What is expected: Each line below from the one containing "(140, 421) none" through the one containing "(721, 474) // -> (1014, 576) none" should be output exactly as it stands, and no other line should appear.

Exercise material:

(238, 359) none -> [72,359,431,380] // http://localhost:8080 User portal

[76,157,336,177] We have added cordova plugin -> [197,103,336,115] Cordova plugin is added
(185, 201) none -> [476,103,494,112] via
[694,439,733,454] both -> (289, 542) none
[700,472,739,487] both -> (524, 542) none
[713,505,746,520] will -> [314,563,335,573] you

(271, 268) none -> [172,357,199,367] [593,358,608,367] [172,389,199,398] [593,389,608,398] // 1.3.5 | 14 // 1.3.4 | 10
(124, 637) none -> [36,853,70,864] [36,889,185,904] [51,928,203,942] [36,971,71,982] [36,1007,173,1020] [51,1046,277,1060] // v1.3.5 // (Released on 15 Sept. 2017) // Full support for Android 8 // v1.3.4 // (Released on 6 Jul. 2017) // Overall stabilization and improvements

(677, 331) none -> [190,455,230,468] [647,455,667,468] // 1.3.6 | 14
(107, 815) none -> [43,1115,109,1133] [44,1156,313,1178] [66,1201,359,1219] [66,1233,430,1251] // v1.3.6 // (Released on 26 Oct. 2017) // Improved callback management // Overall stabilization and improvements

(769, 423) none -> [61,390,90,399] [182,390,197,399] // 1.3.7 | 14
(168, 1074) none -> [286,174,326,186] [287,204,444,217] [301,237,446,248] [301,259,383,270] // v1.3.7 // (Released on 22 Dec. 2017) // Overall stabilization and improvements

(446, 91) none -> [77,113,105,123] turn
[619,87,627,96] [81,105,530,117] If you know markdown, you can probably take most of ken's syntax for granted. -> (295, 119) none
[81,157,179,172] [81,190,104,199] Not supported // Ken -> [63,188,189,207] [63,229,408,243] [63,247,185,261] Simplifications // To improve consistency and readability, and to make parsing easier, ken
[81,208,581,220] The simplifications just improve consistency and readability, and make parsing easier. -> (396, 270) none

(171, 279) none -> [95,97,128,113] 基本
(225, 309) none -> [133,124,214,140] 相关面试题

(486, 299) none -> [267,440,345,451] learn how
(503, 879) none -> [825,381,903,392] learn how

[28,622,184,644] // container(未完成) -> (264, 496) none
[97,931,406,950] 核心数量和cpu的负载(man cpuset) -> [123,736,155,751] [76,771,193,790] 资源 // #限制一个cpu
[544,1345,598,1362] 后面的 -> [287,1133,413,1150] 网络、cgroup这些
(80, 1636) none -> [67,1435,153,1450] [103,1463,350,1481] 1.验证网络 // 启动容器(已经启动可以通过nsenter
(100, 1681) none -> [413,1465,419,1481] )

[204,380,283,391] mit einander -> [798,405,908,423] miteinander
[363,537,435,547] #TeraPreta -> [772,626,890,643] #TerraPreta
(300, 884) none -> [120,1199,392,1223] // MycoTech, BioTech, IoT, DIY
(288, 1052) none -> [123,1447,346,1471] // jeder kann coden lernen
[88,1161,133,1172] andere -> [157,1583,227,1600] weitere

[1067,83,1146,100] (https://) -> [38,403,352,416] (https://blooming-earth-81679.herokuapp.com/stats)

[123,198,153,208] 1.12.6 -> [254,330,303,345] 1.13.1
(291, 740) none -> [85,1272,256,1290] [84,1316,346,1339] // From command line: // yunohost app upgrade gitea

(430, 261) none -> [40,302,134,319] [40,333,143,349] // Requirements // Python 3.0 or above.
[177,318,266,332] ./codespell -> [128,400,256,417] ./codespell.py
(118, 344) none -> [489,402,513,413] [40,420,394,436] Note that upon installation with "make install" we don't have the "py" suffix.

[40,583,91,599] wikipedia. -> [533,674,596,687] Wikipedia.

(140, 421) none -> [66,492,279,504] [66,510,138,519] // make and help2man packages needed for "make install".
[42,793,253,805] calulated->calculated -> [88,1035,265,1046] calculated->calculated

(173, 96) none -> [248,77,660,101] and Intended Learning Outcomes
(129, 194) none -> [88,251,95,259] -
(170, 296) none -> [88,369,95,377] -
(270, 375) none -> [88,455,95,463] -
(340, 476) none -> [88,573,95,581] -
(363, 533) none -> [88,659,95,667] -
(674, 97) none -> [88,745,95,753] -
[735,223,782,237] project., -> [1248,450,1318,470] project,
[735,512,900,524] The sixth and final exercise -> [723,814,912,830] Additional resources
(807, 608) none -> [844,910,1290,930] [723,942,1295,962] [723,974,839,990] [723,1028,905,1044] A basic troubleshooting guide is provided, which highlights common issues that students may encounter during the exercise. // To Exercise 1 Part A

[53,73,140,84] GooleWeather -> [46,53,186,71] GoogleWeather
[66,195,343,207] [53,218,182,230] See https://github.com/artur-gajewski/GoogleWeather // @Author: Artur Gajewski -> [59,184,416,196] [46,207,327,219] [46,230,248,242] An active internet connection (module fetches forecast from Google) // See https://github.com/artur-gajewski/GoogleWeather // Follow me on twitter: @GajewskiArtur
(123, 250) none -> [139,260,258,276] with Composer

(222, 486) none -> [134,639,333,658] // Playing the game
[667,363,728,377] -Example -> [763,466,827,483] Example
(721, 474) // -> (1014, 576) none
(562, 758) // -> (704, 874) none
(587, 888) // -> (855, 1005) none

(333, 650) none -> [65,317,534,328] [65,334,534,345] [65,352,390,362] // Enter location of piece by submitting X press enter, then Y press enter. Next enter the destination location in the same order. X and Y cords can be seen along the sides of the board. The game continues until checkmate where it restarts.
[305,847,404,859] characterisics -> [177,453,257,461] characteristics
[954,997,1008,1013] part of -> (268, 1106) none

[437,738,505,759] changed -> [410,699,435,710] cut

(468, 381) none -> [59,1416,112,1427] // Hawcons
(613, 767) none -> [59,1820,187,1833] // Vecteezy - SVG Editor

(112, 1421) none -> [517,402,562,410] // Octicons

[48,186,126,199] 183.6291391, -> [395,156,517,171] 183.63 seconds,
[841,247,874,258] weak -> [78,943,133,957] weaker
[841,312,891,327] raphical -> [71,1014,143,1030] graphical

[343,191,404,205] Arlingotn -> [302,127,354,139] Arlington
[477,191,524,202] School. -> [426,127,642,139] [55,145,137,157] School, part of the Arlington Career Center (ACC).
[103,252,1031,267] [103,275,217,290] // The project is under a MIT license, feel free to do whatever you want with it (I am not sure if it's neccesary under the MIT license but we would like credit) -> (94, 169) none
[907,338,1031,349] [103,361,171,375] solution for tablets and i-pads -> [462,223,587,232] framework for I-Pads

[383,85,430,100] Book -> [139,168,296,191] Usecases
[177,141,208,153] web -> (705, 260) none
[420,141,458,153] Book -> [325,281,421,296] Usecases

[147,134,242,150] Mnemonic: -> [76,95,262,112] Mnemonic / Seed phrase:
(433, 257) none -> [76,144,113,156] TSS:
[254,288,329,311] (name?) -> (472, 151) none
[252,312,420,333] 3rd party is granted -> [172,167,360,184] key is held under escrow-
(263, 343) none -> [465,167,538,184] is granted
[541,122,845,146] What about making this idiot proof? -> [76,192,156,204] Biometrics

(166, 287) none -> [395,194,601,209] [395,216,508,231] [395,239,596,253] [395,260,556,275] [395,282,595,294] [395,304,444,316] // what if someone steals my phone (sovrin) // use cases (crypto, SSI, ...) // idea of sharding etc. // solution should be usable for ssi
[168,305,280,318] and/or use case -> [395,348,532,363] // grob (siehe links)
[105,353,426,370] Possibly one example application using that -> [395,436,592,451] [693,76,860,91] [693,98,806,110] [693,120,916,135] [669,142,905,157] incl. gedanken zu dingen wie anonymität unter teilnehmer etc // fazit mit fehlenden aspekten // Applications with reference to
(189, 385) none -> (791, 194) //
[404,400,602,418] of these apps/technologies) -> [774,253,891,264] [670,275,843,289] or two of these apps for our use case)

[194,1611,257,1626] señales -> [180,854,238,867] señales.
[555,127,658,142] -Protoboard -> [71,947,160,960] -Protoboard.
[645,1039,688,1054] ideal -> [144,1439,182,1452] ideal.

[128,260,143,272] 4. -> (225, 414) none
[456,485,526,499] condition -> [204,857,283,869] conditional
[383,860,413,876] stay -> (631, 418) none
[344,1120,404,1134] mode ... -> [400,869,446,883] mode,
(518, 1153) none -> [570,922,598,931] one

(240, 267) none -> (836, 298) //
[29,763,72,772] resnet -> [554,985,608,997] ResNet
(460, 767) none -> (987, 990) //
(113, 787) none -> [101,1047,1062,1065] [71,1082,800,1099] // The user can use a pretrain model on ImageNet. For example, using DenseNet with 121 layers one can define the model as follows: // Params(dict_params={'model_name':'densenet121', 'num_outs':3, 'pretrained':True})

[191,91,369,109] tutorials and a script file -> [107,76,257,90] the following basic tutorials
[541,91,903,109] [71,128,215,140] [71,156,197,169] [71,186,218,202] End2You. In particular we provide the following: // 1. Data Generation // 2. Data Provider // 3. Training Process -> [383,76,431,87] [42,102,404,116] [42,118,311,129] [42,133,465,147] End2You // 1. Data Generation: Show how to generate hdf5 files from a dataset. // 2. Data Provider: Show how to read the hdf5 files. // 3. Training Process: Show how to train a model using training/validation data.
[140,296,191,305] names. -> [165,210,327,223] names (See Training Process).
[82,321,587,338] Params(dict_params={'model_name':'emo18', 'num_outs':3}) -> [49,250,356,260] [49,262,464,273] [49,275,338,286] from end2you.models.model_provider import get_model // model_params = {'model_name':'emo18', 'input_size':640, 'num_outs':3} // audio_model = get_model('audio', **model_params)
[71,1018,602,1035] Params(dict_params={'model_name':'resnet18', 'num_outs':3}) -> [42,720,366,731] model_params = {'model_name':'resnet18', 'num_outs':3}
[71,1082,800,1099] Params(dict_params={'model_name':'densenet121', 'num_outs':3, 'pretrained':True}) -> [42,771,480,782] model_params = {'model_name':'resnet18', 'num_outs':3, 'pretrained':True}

Output for this exercise:
(140, 421) none -> [66,492,279,504] [66,510,138,519] // make and help2man packages needed for "make install".
[42,793,253,805] calulated->calculated -> [88,1035,265,1046] calculated->calculated

(173, 96) none -> [248,77,660,101] and Intended Learning Outcomes
(129, 194) none -> [88,251,95,259] -
(170, 296) none -> [88,369,95,377] -
(270, 375) none -> [88,455,95,463] -
(340, 476) none -> [88,573,95,581] -
(363, 533) none -> [88,659,95,667] -
(674, 97) none -> [88,745,95,753] -
[735,223,782,237] project., -> [1248,450,1318,470] project,
[735,512,900,524] The sixth and final exercise -> [723,814,912,830] Additional resources
(807, 608) none -> [844,910,1290,930] [723,942,1295,962] [723,974,839,990] [723,1028,905,1044] A basic troubleshooting guide is provided, which highlights common issues that students may encounter during the exercise. // To Exercise 1 Part A

[53,73,140,84] GooleWeather -> [46,53,186,71] GoogleWeather
[66,195,343,207] [53,218,182,230] See https://github.com/artur-gajewski/GoogleWeather // @Author: Artur Gajewski -> [59,184,416,196] [46,207,327,219] [46,230,248,242] An active internet connection (module fetches forecast from Google) // See https://github.com/artur-gajewski/GoogleWeather // Follow me on twitter: @GajewskiArtur
(123, 250) none -> [139,260,258,276] with Composer

(222, 486) none -> [134,639,333,658] // Playing the game
[667,363,728,377] -Example -> [763,466,827,483] Example
(721, 474) // -> (1014, 576) none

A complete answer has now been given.